Paris, quartier populaire et bigarré de Belleville, dans les années 70. Le protagoniste de cette histoire, c’est Mohamed, dit Momo. C’est sa voix que l'on va entendre tout au long des pages nous raconter sa vie, du haut de ses 14 ans – plus ou moins.
"La première chose que je peux vous dire c’est qu’on habitait au sixième à pied et que pour Madame Rosa, avec tous ses kilos qu’elle portait sur elle et seulement deux jambes, c’était une vraie source de vie quotidienne, avec tous les soucis et les peines.
Elle nous le rappelait chaque fois qu’elle ne se plaignait pas d’autre part, car elle était également juive. Sa santé n’était pas bonne non plus et je peux vous dire aussi dès le début que c’était une femme qui aurait mérité un ascenseur."
Rien n’est vraiment sûr dans sa vie, à Momo. Qui est sa mère, qui est son père, quel âge a-t-il au juste, et pourquoi vit-il, lui, le petit Arabe, chez cette vieille Juive trop grosse qui peine tellement à monter ses escaliers?

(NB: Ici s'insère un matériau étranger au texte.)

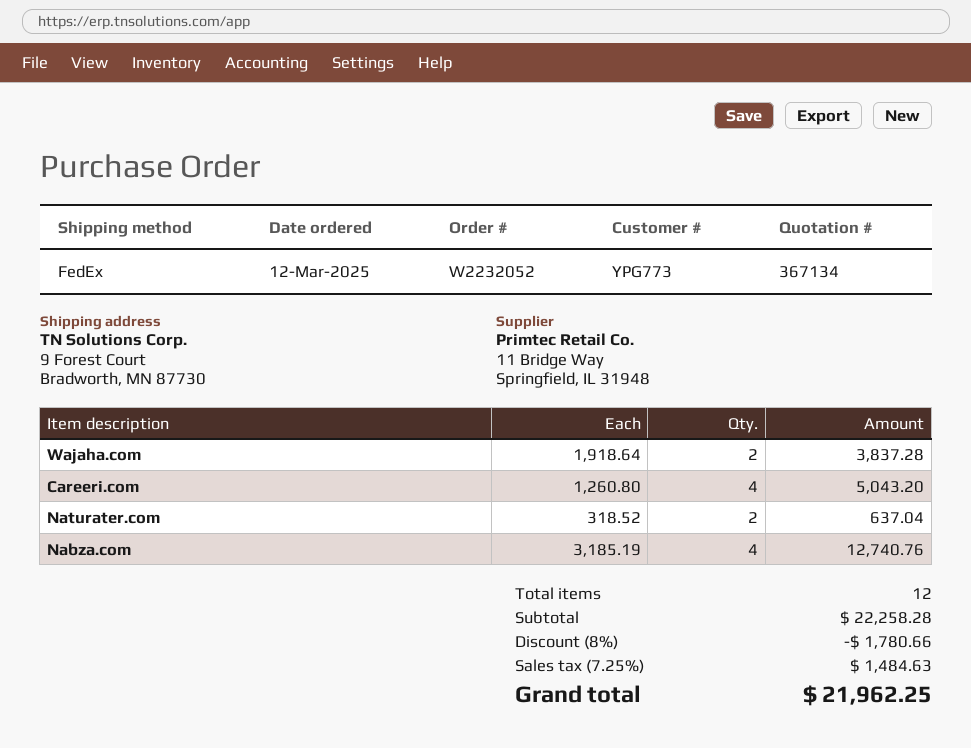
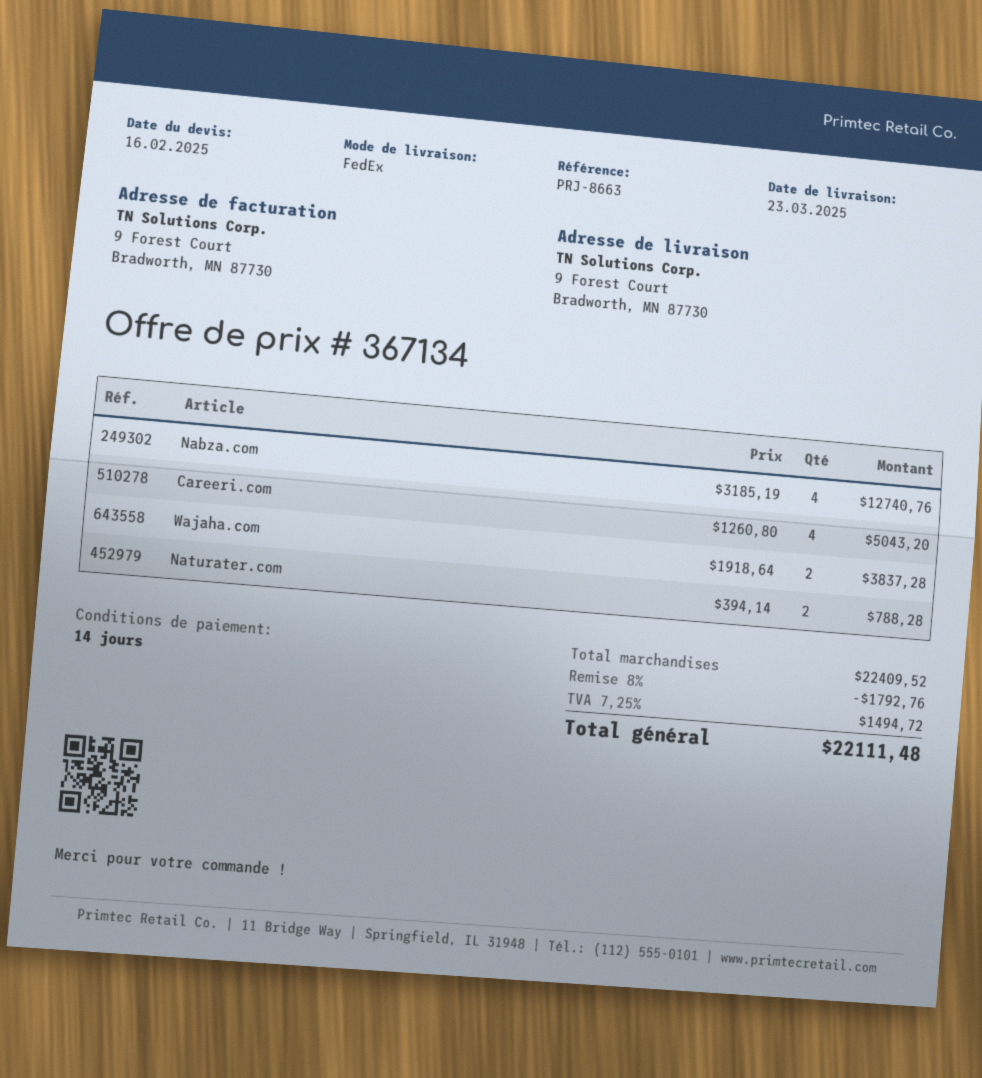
Naturater.com: 2 x 318.52 = 637.04 -> 2 x 394.14 = 788.28
subtotal: 22258.28 -> 22409.52
discount: 8% = 1780.66 -> 8% = 1792.76
tax: 7.25% = 1484.63 -> 7.25% = 1494.72
total: 21962.25 -> 22111.48

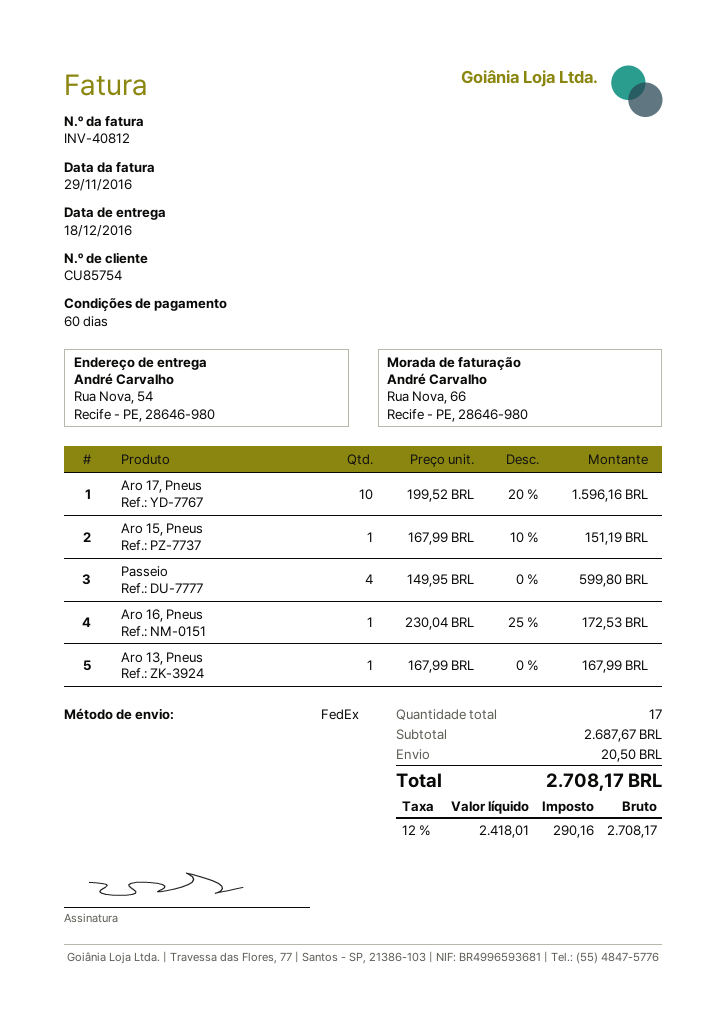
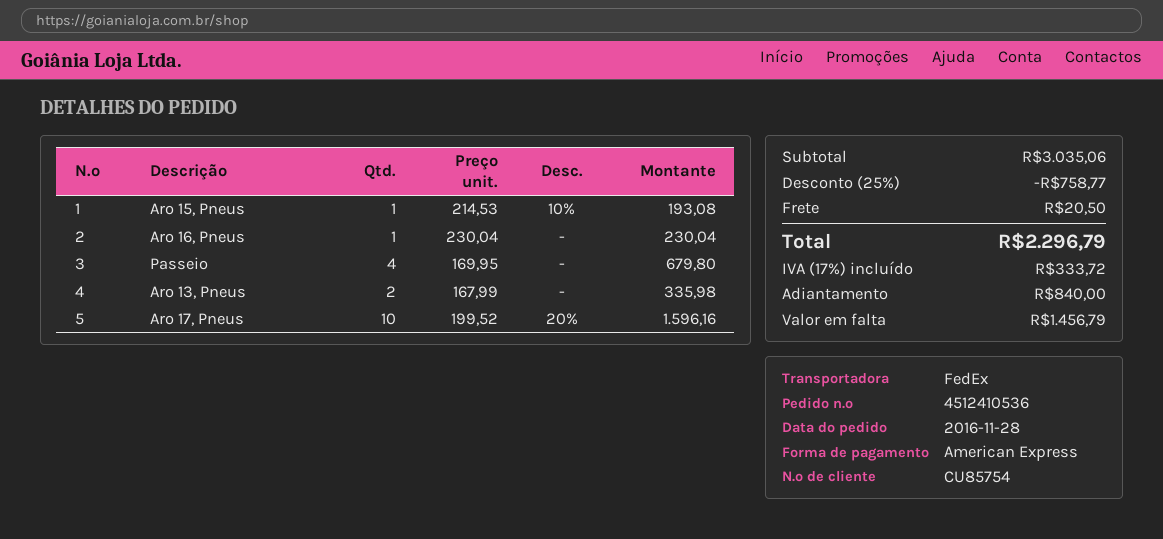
Aro 15, Pneus: 1 x 167.99 - 10% = 151.19 -> 1 x 214.53 - 10% = 193.08
Passeio: 4 x 149.95 = 599.80 -> 4 x 169.95 = 679.80
Aro 16, Pneus: 1 x 230.04 - 25% = 172.53 -> 1 x 230.04 = 230.04
Aro 13, Pneus: 1 x 167.99 = 167.99 -> 2 x 167.99 = 335.98
subtotal: 2687.67 -> 3035.06
discount: none -> 25% = 758.77
tax: 12% = 290.16 -> 17% = 333.72
total: 2708.17 -> 2296.79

"Au début je ne savais pas que Madame Rosa s’occupait de moi seulement pour toucher un mandat à la fin du mois. Quand je l’ai appris, j’avais déjà six ou sept ans et ça m’a fait un coup de savoir que j’étais payé. Je croyais que Madame Rosa m’aimait pour rien et qu’on était quelqu’un l’un pour l’autre. J’en ai pleuré toute une nuit et c’était mon premier grand chagrin".
Momo est donc "payé" et habite chez Madame Rosa, au 6e étage d’un minuscule appartement de Belleville avec une demi-douzaine d’autres enfants "payés" comme lui, des Noirs, des Juifs, des Arabes. Comme il le résume un brin brutalement:
"Tout ça, c’est des histoires de mômes qui n’avaient pas pu se faire avorter à temps, et qui n’étaient pas nécessaires".
Momo va nous faire découvrir son quartier, ses habitants, ses amis: le vieux marchand de tapis, Hamil ("il était déjà très vieux quand je l’ai connu, et depuis, il n’a fait que vieillir" note Momo), Madame Lola ( "une travestie du 4e étage qui travaillait au bois de Boulogne et qui avait été champion de boxe au Sénégal avant de traverser"), ou encore le Mahoute.
Mais la santé de Madame Rosa se dégrade et le petit garçon l'aidera à se cacher dans son "trou juif", elle n'ira pas mourir à l'hôpital et pourra ainsi bénéficier du droit sacré "des peuples à disposer d'eux-mêmes" qui n'est pas respecté par l'Ordre des médecins. Il lui tiendra compagnie jusqu'à ce qu'elle meure et même au-delà.
Dans "La vie devant soi", on rit et on pleure sans arrêt - si on ne riait pas, le récit serait trop dur. Il y a le grotesque (le corps de madame Rosa, celui de Madame Lola la travestie), la mélancolie profonde des enfants abandonnés, en quête de miettes d’amour, l’angoisse qui remonte sans cesse d’un passé terrible pour Madame Rosa, celle d’un présent marqué par le manque et la peur... et la vieillesse, la décrépitude, la mort en toile de fond.